There are advantages with this approach. What happens with a concealed battery design when the battery either develops a fault, or inevitably, become less efficient in years to come?


----------



## Ming the Merciless (22 Mar 2019)

Would be classed as a moped / motorbike in the UK.


----------



## Heltor Chasca (22 Mar 2019)

Yamaha didn’t weally spend much time coming up with the name ‘Wabash’ did they?


----------



## Spiderweb (22 Mar 2019)

jowwy said:


> Personally I would prefer the bigger battery and assist levels that the orbea, rubble, Bianchi don’t have......but the Cannondale Neo does


I’ve just shown how little I know about eBikes, so the Yamaha has assist more like an e mountain bike, I still think they could have avoided that big bolt on battery look, just look at some off road ebikes now, they look so much better eg Trek Powerfly and the Cube range. This to me just looks like early days ebike design.


----------



## youngoldbloke (26 Mar 2019)

dodgy said:


> There are advantages with this approach. What happens with a concealed battery design when the battery either develops a fault, or inevitably, become less efficient in years to come?


I assume the battery is removed and replaced. There is access to the battery, it is not sealed forever within the frame.
I very much agree with Spiderweb, it looks dated. It's also heavy.


----------



## dodgy (26 Mar 2019)

youngoldbloke said:


> I assume the battery is removed and replaced. There is access to the battery, it is not sealed forever within the frame.
> I very much agree with Spiderweb, it looks dated. It's also heavy.

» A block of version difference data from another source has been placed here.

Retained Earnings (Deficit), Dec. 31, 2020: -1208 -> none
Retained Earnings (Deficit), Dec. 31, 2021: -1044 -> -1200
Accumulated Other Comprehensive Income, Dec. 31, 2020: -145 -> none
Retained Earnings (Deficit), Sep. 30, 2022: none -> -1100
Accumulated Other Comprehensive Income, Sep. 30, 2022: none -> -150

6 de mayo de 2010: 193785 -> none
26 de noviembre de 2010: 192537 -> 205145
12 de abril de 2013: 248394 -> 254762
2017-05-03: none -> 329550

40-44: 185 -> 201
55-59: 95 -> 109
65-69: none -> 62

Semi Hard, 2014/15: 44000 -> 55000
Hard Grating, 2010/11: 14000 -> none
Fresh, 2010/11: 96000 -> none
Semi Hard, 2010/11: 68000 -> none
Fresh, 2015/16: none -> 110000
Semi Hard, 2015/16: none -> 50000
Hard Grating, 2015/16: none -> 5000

Well yes, the battery looks simple to replace on this Wabashi. You're saying that's also the case for the Ribble, Giant and other concealed battery designs?


----------



## jowwy (26 Mar 2019)

Spiderweb said:


> I’ve just shown how little I know about eBikes, so the Yamaha has assist more like an e mountain bike, I still think they could have avoided that big bolt on battery look, just look at some off road ebikes now, they look so much better eg Trek Powerfly and the Cube range. This to me just looks like early days ebike design.



In a nutshell, yes that washabi does have the same power as my current cube ebike - 50nm of torque, 250w motor, 500wh battery....
the ribble and the orbea are different altogether in that it has a rear hub motor, 250w, 40nm torque, but only 250wh battery.....but is a lot lighter at around 14kgs compared to the 21kgs of my cube and is easier to pedal unassisted as its cranks are just standard road ones.

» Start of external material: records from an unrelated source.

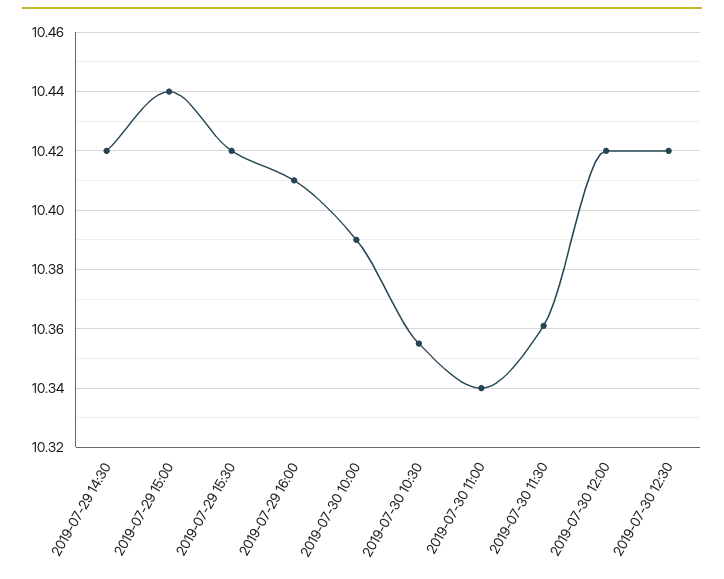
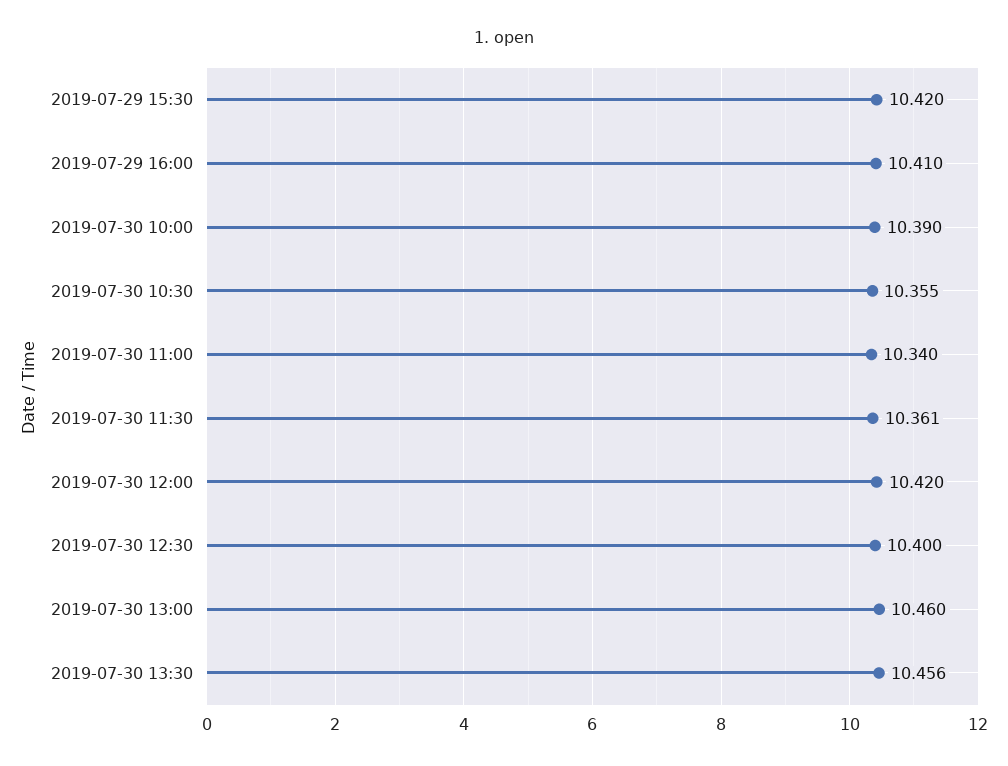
2019-07-29 14:30: 10.42 -> none
2019-07-29 15:00: 10.44 -> none
2019-07-30 12:30: 10.42 -> 10.4
2019-07-30 13:00: none -> 10.46
2019-07-30 13:30: none -> 10.456

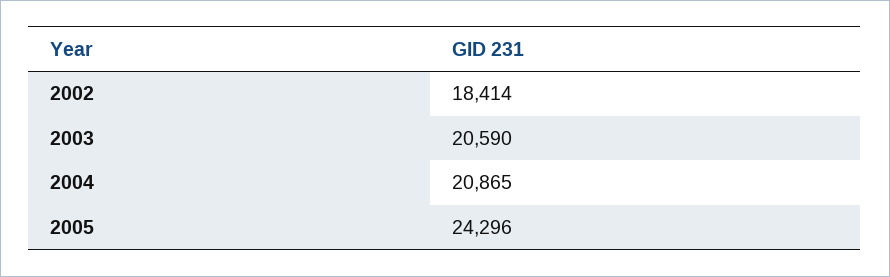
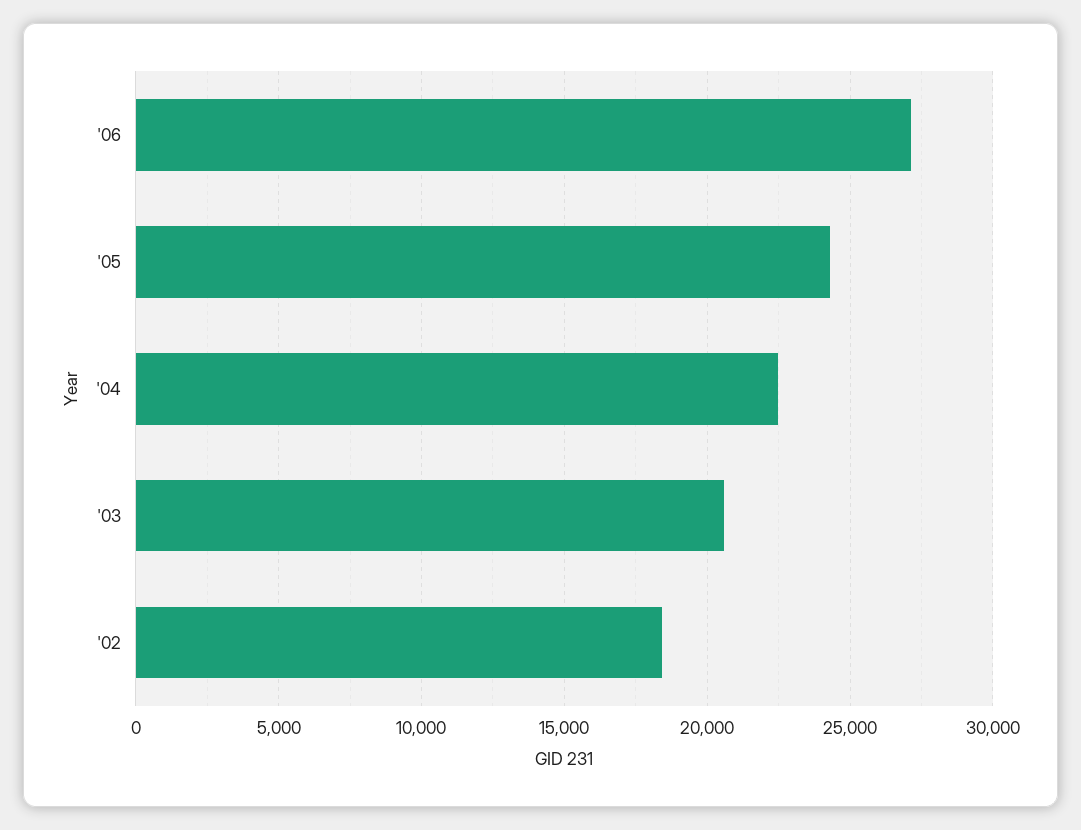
2004: 20865 -> 22500
'06: none -> 27000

there a lots of different options out there now in road design ebikes from the likes of cannondale, cube, orbea, pinarrelo, colnago, raliegh...that all have a different idea of what an E-road bike should be capable of......for me all i did was buy the cube emtb, switch the wheels and tyres to lighter and slicker, removed suspension forks and added MTB carbon forks and switched out the 9spd runing gear, for 11spd di2 and now i have exactly what i want for commuting and pleasure...

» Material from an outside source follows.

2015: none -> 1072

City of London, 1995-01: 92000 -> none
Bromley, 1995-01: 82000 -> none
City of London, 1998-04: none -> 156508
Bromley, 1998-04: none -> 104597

i then bought the same cube emtb as a 2nd bike and kept it all standard, for doing muddy towpaths, winter etc etc....i now have the best of both worlds available within the man cave


----------



## youngoldbloke (26 Mar 2019)

dodgy said:


> Well yes, the battery looks simple to replace on this Wabashi. You're saying that's also the case for the Ribble, Giant and other concealed battery designs?



I'm not saying it is simple, I was answering _dodgy's_ point (post#5) :
_"What happens with a concealed battery design when the battery either develops a fault, or inevitably, become less efficient in years to come?"
_
my reply: 
_"I assume the battery is removed and replaced. There is access to the battery, it is not sealed forever within the frame. ..." 
_
My Orbea Gain has an access panel near the bottom bracket on the underside of the down tube, and I assume the other makes using the EBM X35 system (Ribble, Wilier, Bianchi, Pinarello etc) are similar. Here is a link to a thread where battery replacement is discussed.


----------



## dodgy (26 Mar 2019)

Ah sorry for the misunderstanding.


----------



## Smudge (30 Mar 2019)

A couple of advantages of the Wabash battery location, is that it can be easily removed for charging away from the bike. Also, when the battery is coming to the end of its life, it can be sent off to be recelled by companies that do this.
There's always plus's & minus's to any system.


----------



## youngoldbloke (30 Mar 2019)

Smudge said:


> A couple of advantages of the Wabash battery location, is that it can be easily removed for charging away from the bike. Also, when the battery is coming to the end of its life, it can be sent off to be recelled by companies that do this.
> There's always plus's & minus's to any system.



Yes, BUT, for me, the big minus is the way it looks!


----------